THE TASK:
Which lines belong in the answer? Exactly those from the line containing "Studio Apartment Grand" through the last line of the records below, repeated as written.

SUPPLIED ENTRIES:

+ + +

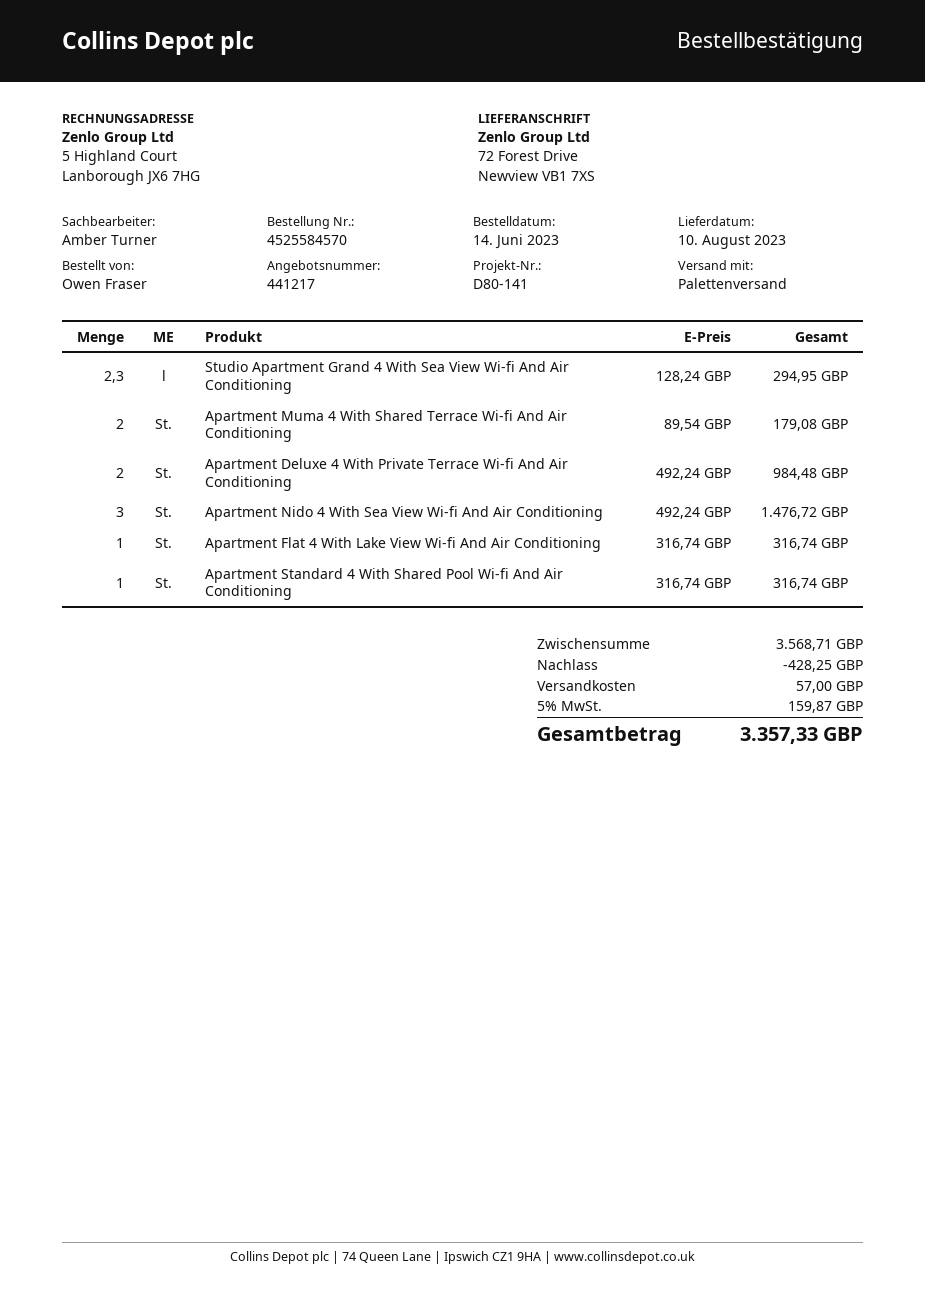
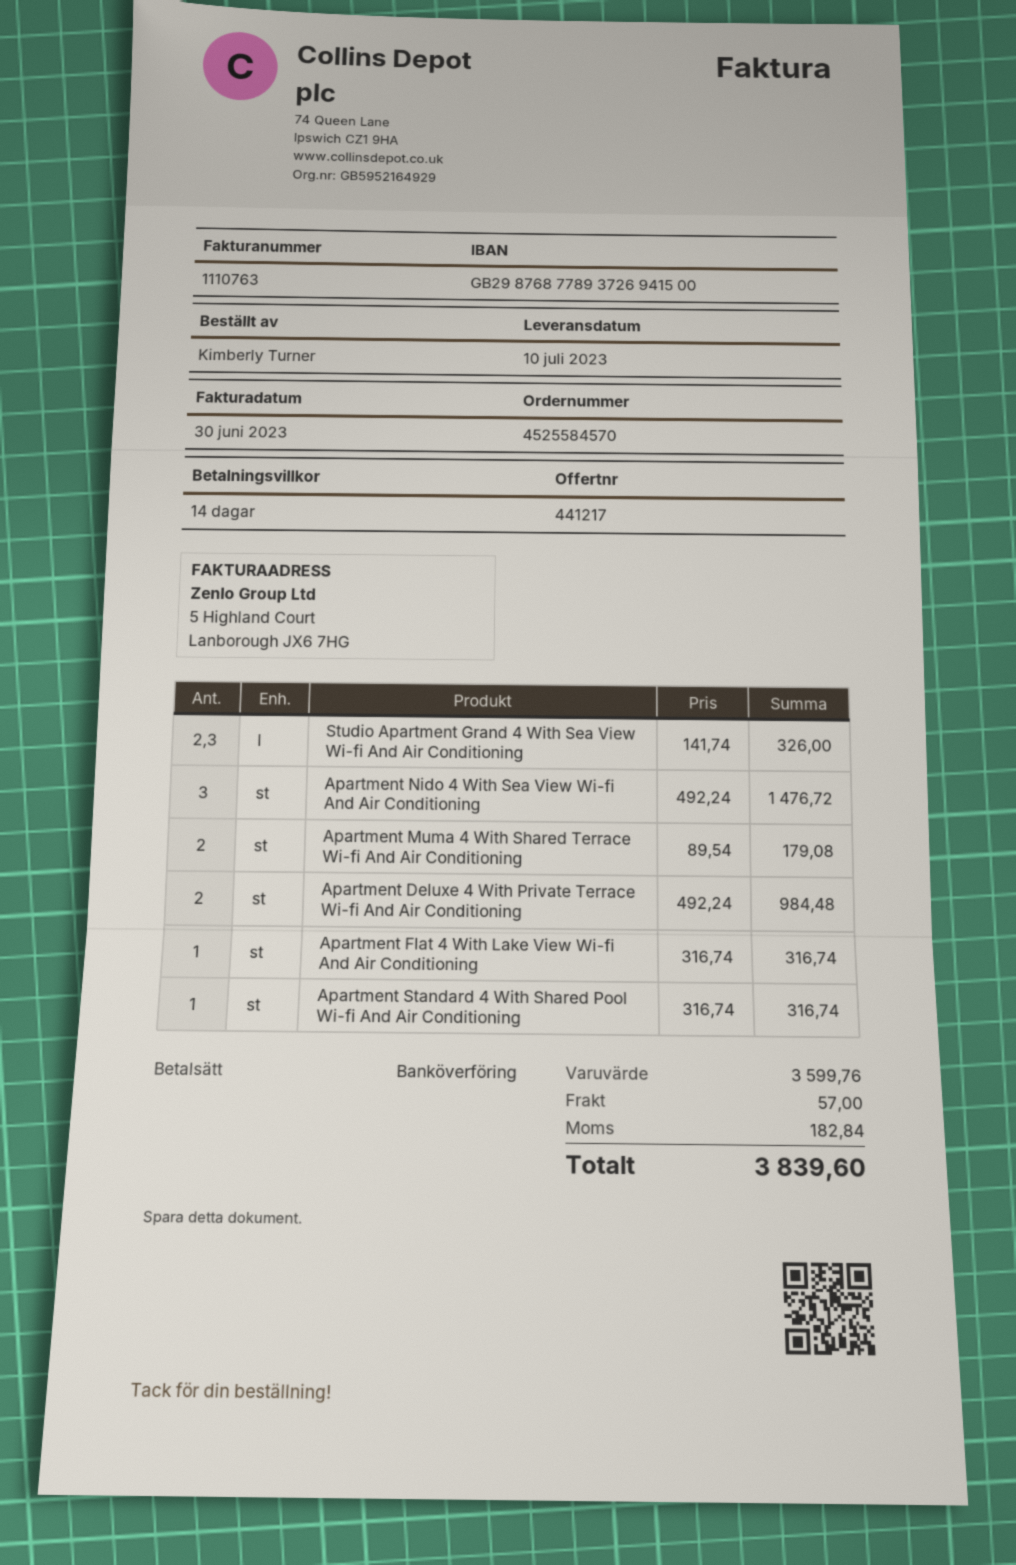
delivery date: 2023-08-10 -> 2023-07-10
ordered by: Owen Fraser -> Kimberly Turner
Studio Apartment Grand 4 With Sea View Wi-fi And Air Conditioning: 2.3 x 128.24 = 294.95 -> 2.3 x 141.74 = 326.00
subtotal: 3568.71 -> 3599.76
discount: 428.25 -> none
tax: 159.87 -> 182.84
total: 3357.33 -> 3839.60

+ + +

ANSWER TO THIS EXERCISE:
Studio Apartment Grand 4 With Sea View Wi-fi And Air Conditioning: 2.3 x 128.24 = 294.95 -> 2.3 x 141.74 = 326.00
subtotal: 3568.71 -> 3599.76
discount: 428.25 -> none
tax: 159.87 -> 182.84
total: 3357.33 -> 3839.60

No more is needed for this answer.